Most game players find evil paths in narrative games a big turn-off. Overwhelmingly, they follow "good" paths as the default option.

Statistics presented by Microsoft technical evangelist Amanda Lange at GDC today showed that, in narrative games where "good" and "evil" were clearly defined as story paths, only 5 percent of players opted for "evil" on a first play-through. The number jumped to around 50 percent on a second run.

In her presentation, "Beyond Binary Choices: How Players Engage With Morality," Lange showed a series of stats based on in-game achievements and path data. In Infamous, for example, 95 percent of players who completed the game reached the "good" ending while the number who saw the "evil" ending was 65 percent, most of whom, she surmised, probably saw it on a second play.

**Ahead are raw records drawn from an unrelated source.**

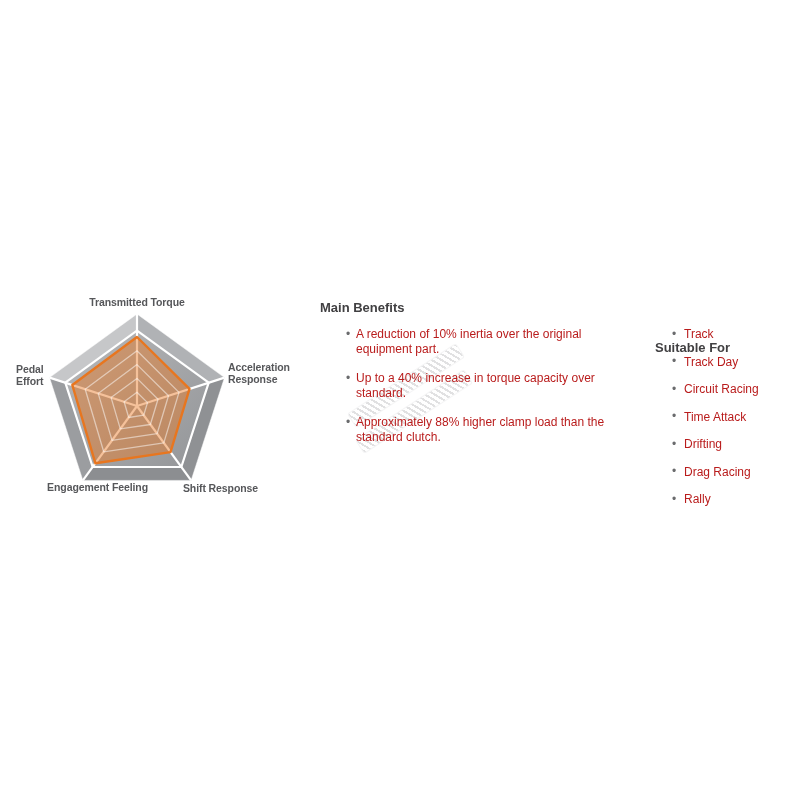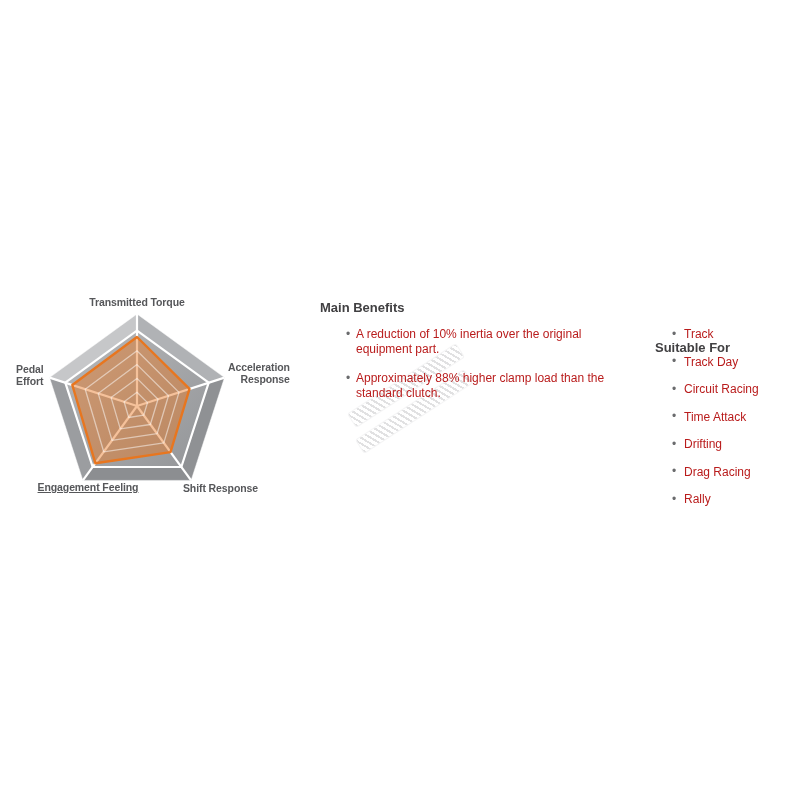--- a/index.html
+++ b/index.html
@@ -5,23 +5,23 @@
   html,body{margin:0;padding:0;background:#ffffff;}
   .page{position:relative;width:800px;height:800px;background:#ffffff;overflow:hidden;
         font-family:"Liberation Sans",sans-serif;color:#58595b;}
 
   
   .chart-wrap{position:absolute;left:0;top:290px;width:300px;height:215px;}
   .chart-svg{position:absolute;left:0;top:0;}
   .axis-label{position:absolute;font-size:10.5px;font-weight:bold;color:#56575a;
               line-height:11.5px;letter-spacing:-0.1px;white-space:pre-line;}
   .lbl-top{left:57px;top:7px;width:160px;text-align:center;}
-  .lbl-right{left:228px;top:72px;text-align:right;}
+  .lbl-right{left:228px;top:72px;text-align:left;}
   .lbl-left{left:16px;top:74px;text-align:left;}
-  .lbl-bl{left:28px;top:192px;width:120px;text-align:center;white-space:nowrap;text-decoration:underline;}
+  .lbl-bl{left:28px;top:192px;width:120px;text-align:right;white-space:nowrap;}
   .lbl-br{left:158px;top:193px;width:100px;text-align:right;white-space:nowrap;}
 
   
   .watermark{position:absolute;left:336px;top:348px;width:140px;height:100px;z-index:0;
              opacity:.55;pointer-events:none;}
   .wm-bar{position:absolute;height:15px;border-radius:2px;
           background:repeating-linear-gradient(64deg,#c9cacc 0 2px,rgba(255,255,255,0) 2px 5px);
           outline:1px solid rgba(200,201,203,.35);transform:rotate(-33deg);}
   .wm-bar.b1{left:6px;top:30px;width:128px;}
   .wm-bar.b2{left:14px;top:56px;width:128px;}
@@ -86,20 +86,21 @@
   </div>
 
   <div class="watermark">
     <div class="wm-bar b1"></div>
     <div class="wm-bar b2"></div>
   </div>
 
   <div class="col-heading h-benefits">Main Benefits</div>
   <ul class="bullets benefits-list">
     <li>A reduction of 10% inertia over the original equipment part.</li>
+    <li>Up to a 40% increase in torque capacity over standard.</li>
     <li>Approximately 88% higher clamp load than the standard clutch.</li>
   </ul>
 
   <div class="col-heading h-suitable">Suitable For</div>
   <ul class="bullets suitable-list">
     <li>Track</li>
     <li>Track Day</li>
     <li>Circuit Racing</li>
     <li>Time Attack</li>
     <li>Drifting</li>

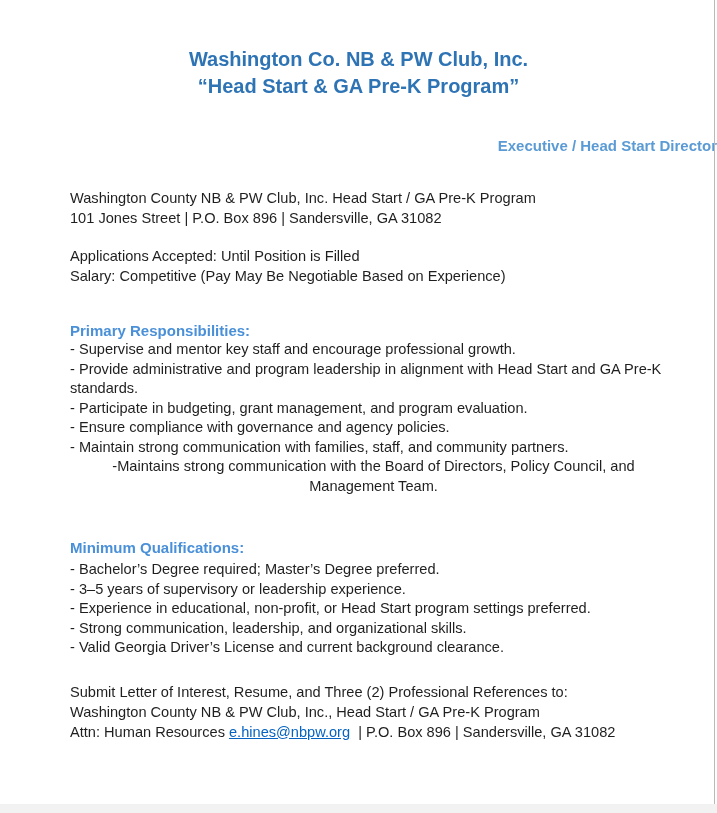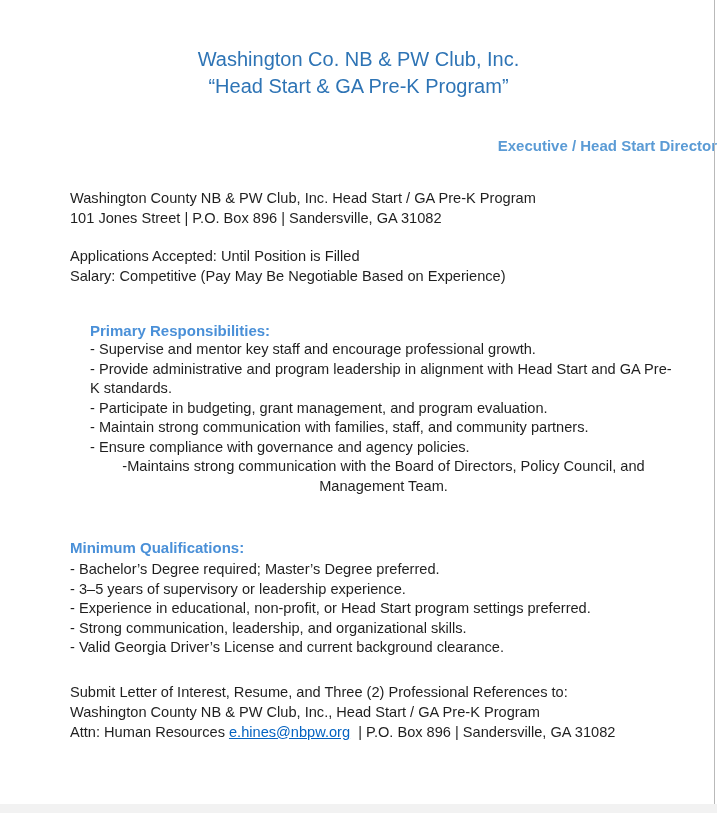--- a/index.html
+++ b/index.html
@@ -31,21 +31,21 @@
     bottom: 0;
     width: 100%;
     height: 9px;
     background: #f2f2f2;
   }
   .doc-title {
     margin: 46px 0 0 0;
     text-align: center;
     color: #2e74b5;
     font-size: 20px;
-    font-weight: normal;
+    font-weight: bold;
     line-height: 27px;
   }
   .announcement {
     margin: 26px 0 0 0;
     text-align: center;
     color: #2e74b5;
     font-size: 15px;
     font-weight: bold;
     line-height: 18px;
   }
@@ -65,21 +65,21 @@
   .content p { margin: 0; }
   .org-block { margin-top: 34px; }
   .details-block { margin-top: 19px; }
   .section-heading {
     margin-top: 0;
     color: #4a90d8;
     font-weight: bold;
     font-size: 15px;
     line-height: 19px;
   }
-  .section-primary { margin-top: 35px; margin-left: 20px; }
+  .section-primary { margin-top: 35px; }
   .section-heading { margin-bottom: 8px; }
   .section-qualifications { margin-top: 42px; }
   .section-qualifications .section-heading { margin-bottom: 3px; }
   .extra-line { margin-top: 8px; text-align: center; }
   .submit-block { margin-top: 24px; line-height: 20px; }
   .attn-line { white-space: pre-wrap; }
   .email-link {
     color: #0563c1;
     text-decoration: underline;
     cursor: pointer;
@@ -109,22 +109,22 @@
     <div class="details-block">
       <p>Applications Accepted: Until Position is Filled</p>
       <p>Salary: Competitive (Pay May Be Negotiable Based on Experience)</p>
     </div>
 
     <div class="section-primary">
       <p class="section-heading">Primary Responsibilities:</p>
       <p>- Supervise and mentor key staff and encourage professional growth.</p>
       <p>- Provide administrative and program leadership in alignment with Head Start and GA Pre-K standards.</p>
       <p>- Participate in budgeting, grant management, and program evaluation.</p>
+      <p>- Ensure compliance with governance and agency policies.</p>
       <p>- Maintain strong communication with families, staff, and community partners.</p>
-      <p>- Ensure compliance with governance and agency policies.</p>
       <p class="extra-line">-Maintains strong communication with the Board of Directors, Policy Council, and Management Team.</p>
     </div>
 
     <div class="section-qualifications">
       <p class="section-heading">Minimum Qualifications:</p>
       <p>- Bachelor’s Degree required; Master’s Degree preferred.</p>
       <p>- 3–5 years of supervisory or leadership experience.</p>
       <p>- Experience in educational, non-profit, or Head Start program settings preferred.</p>
       <p>- Strong communication, leadership, and organizational skills.</p>
       <p>- Valid Georgia Driver’s License and current background clearance.</p>

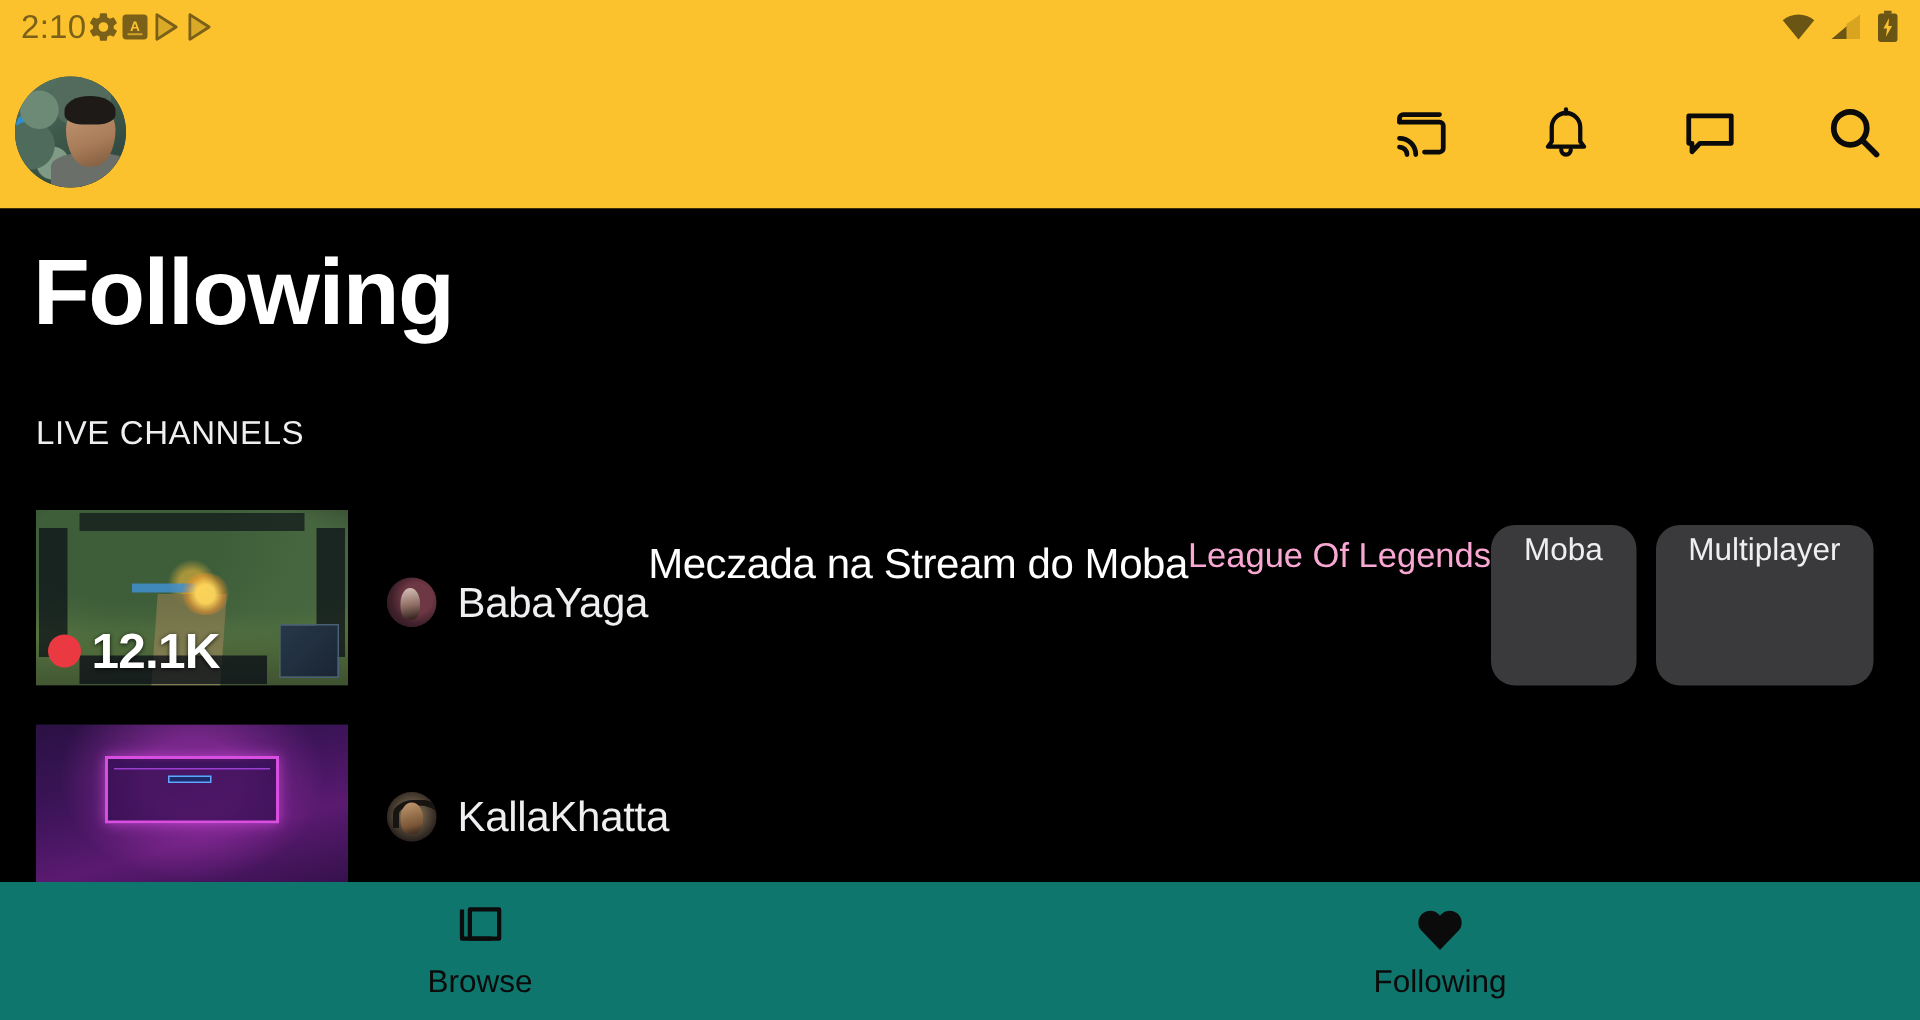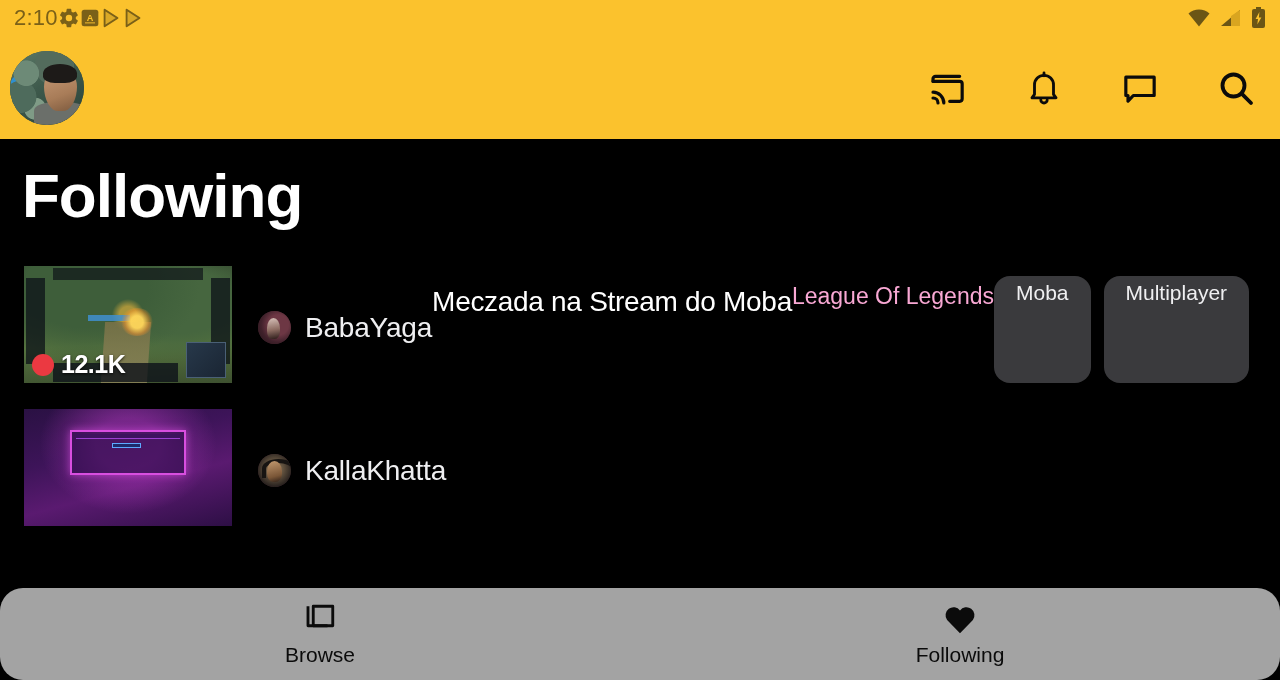--- a/index.html
+++ b/index.html
@@ -203,21 +203,21 @@
   .live-badge {
     position: absolute; left: 8px; bottom: 4px;
     display: flex; align-items: center; gap: 7px;
   }
   .live-dot {
     width: 22px; height: 22px; border-radius: 50%;
     background: #EB3941;
     flex: none;
   }
   .viewers {
-    color: #fff; font-size: 25px; font-weight: bold;
+    color: #fff; font-size: 33px; font-weight: bold;
     letter-spacing: -.5px;
     text-shadow: 0 1px 3px rgba(0,0,0,.8);
   }
   .stream-info {
     padding-left: 26px;
     min-width: 0;
     display: flex; flex-direction: row;
     padding-top: 6px;
   }
   .chan-line {
@@ -273,22 +273,22 @@
     color: #efeff1;
     font-size: 21px;
     border-radius: 16px;
     padding: 5px 22px;
   }
 
   
   .bottomnav {
     position: absolute; left: 0; bottom: 0;
     width: 1280px; height: 92px;
-    background: #a3a3a3;
-    display: flex; align-items: center; border-radius: 23px;
+    background: #0f766e;
+    display: flex; align-items: center;
   }
   .nav-item {
     flex: 1;
     display: flex; flex-direction: column;
     align-items: center; justify-content: center;
     gap: 6px;
     cursor: pointer;
   }
   .nav-label {
     color: #0b0b0b;
@@ -384,20 +384,21 @@
         <svg width="40" height="40" viewBox="0 0 24 24" fill="none" stroke="#0b0b0b" stroke-width="2.3" stroke-linecap="round">
           <circle cx="10.5" cy="10.5" r="6.6"></circle>
           <path d="M15.4 15.4 L21 21"></path>
         </svg>
       </div>
     </div>
   </div>
 
   <div class="content">
     <div class="page-title">Following</div>
+    <div class="section-head">LIVE CHANNELS</div>
 
     <div class="stream-list">
 
       <div class="stream-row">
         <div class="thumb">
           <div class="thumb-lol">
             <div class="lol-path"></div>
             <div class="lol-topbar"></div>
             <div class="lol-hud-l"></div>
             <div class="lol-hud-r"></div>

Lange described herself as a player who enjoys the "identity tourism" of experimenting with morality and identity in games. But based on research she conducted via online polls, she found that most players tended toward making in-game choices the way they might in real life.

Paarthurnax

This raises an important question for creators of narrative games. If players are not attracted to evil paths, what is the point of them as anything other than added content for subsequent play-throughs?

Some of the answers came through her research. Many respondents said that being evil for its own sake is not attractive, that it needs to come with specific rewards or, at least, a level of ambiguity. Players are more likely to "press the red evil button" if they are in situations where they are trying to impress a specific in-game character or faction.

Players will do unspeakable things to NPCs in open-world situations, but in narrative sequences, they are much more squeamish. Notorious examples include the Grand Theft Auto 5 torture scene and the "No Russian" scene in Call of Duty: Modern Warfare 2, during which innocent civilians are gunned down. Many players reported finding these scenes distressing and uncomfortable.

I want to push the evil button and see what happens

She described these examples as good design, in that they achieved a lot of publicity, but they asked players to do things that they hated doing (No Russian was skippable). For Lange, this tendency to turn away from evil in games is strange. "I always play the bad guy," she said. "I want to push the evil button and see what happens."

She used Paarthurnax, the good dragon in Skyrim, as an example. She killed the dragon and enjoyed a lot of gated content as a result, but most players did not. The same with Skyrim's "Dark Brotherhood" quest, which she said was the best quest in the game, unseen by many players.

So what is the lesson for game designers who create "evil" narrative paths, and want players to experience those stories as viable first-play options? She said that presenting pure evil without context is a bad idea, because most people find the concept off-putting. Adding friction to evil is counter-productive. Evil should come with its own risks and rewards, as it (mostly) does in real life.

"People love to have their emotional boundaries tested," she concluded, adding that evil paths can create the most interesting moral problems.